Taking CV-filler from 80% to 95% of published academic work is yet another revolutionary breakthrough on the road to superintelligence.
Is it cynical to believe this is already true and has been forever?
Is it naive to hope that when AI can do this work, we will all admit that much of the work was never worth doing in the first place, our academic institutions are broken, and new incentives are sorely needed?
I’m reminded of a chapter in Abundance where Ezra Klein notes how successful (NIH?) grant awardees are getting older over time, nobody will take risks on young scientists, and everyone is spending more of their time churning out bureaucratic compliance than doing science.
> Most notably, it provides confidence levels in its findings, which Cheeseman emphasizes is crucial.
These 'confidence levels' are suspect. You can ask Claude today, "What is your confidence in __" and it will, unsurprisingly, give a 'confidence interval'. I'd like to better understand the system implemented by Cheeseman. Otherwise I find the whole thing, heh, cheesy!

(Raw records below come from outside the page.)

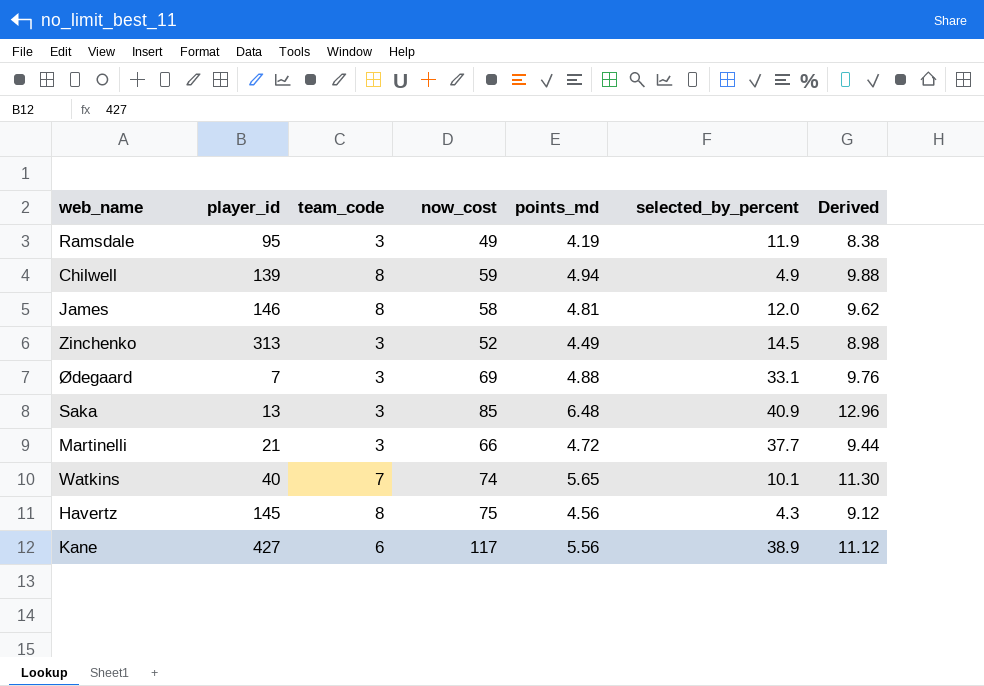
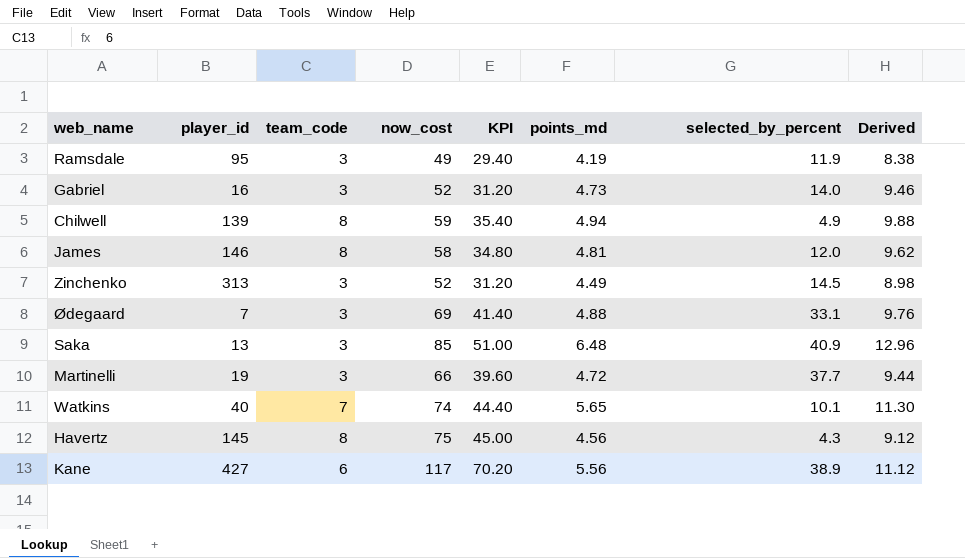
column KPI | formula: none -> [now_cost] * 0.6
row Gabriel: none -> 16 | 3 | 52 | 31.20 | 4.73 | 14.0 | 9.46
Martinelli | player_id: 21 -> 19

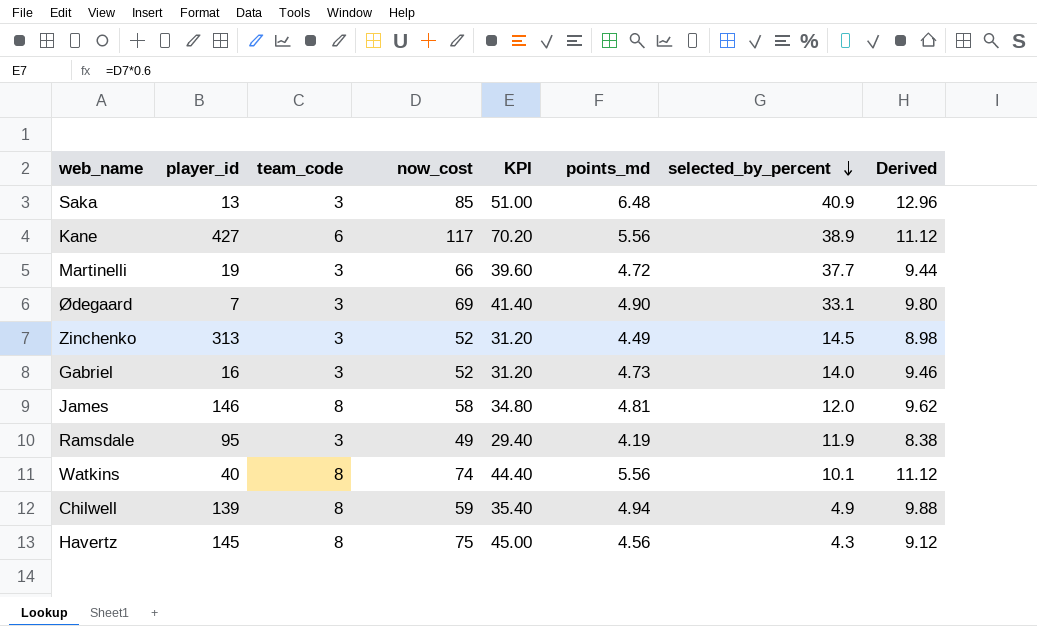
row order: none -> selected_by_percent descending
Ødegaard | points_md: 4.88 -> 4.90
Ødegaard | Derived: 9.76 -> 9.80
Watkins | team_code: 7 -> 8
Watkins | points_md: 5.65 -> 5.56
Watkins | Derived: 11.30 -> 11.12

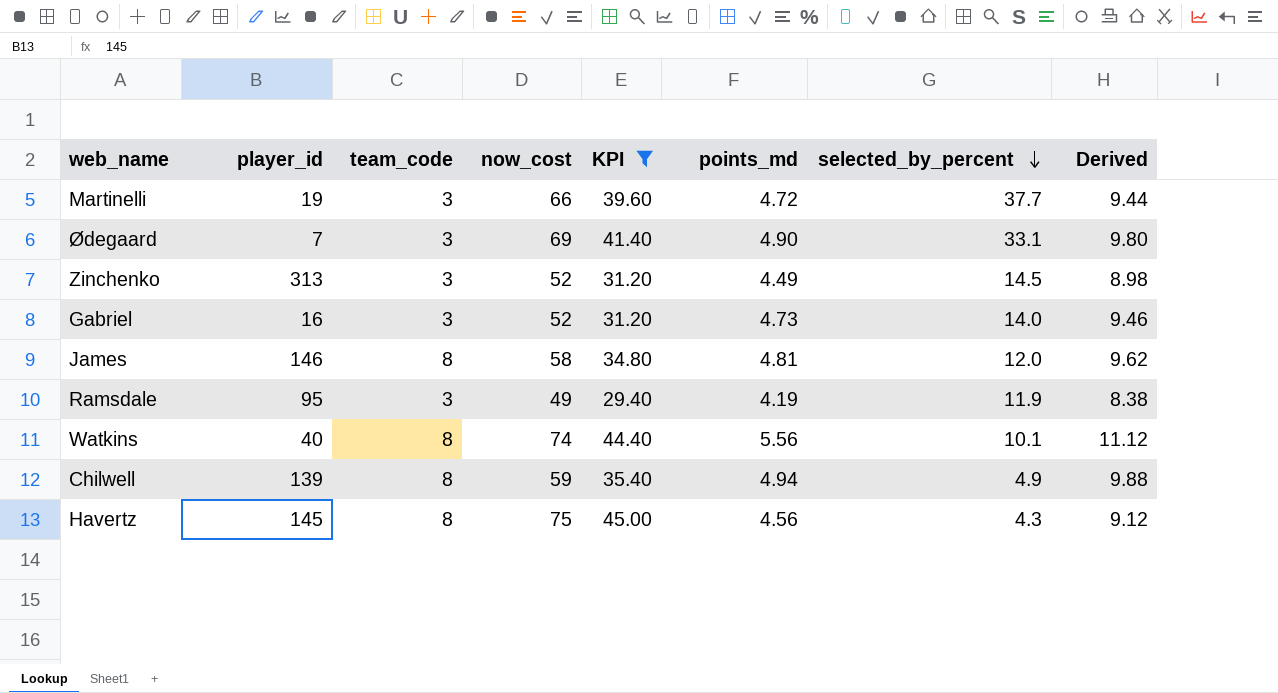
filter: none -> KPI <= 45.00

The problem is so much of consensus is wrong and it is going to start by giving you the consensus answer on anything.
There are subjects I can get it to tell me the consensus answer then say "what about x" and it completely changes and contradicts the first answer because x contradicts the standard consensus orthodoxy.
To me it is not much different than going to the library to research something. The library is not useless because the books don't read themselves or because there are numerous books on a subject that contradict each other. Gaining insight from reading the book is my role.
I suspect much LLM criticism is from people who neither much use LLMs nor learn much of anything new anyway.
Throwing compute to mine a search space seems like one of the less controversial ways to use technology...
There should be some research results showing their fundamental limitations. As opposed to empirical observations. Can you point at them?
What about VLMs, VLAs, LMMs?
However you feel about LLMs, and I say this because you don't have to use them for very long before you witness how useful they can be for large datasets so I'm guessing you're not a fan, they are undeniably incredible tools in some areas of science.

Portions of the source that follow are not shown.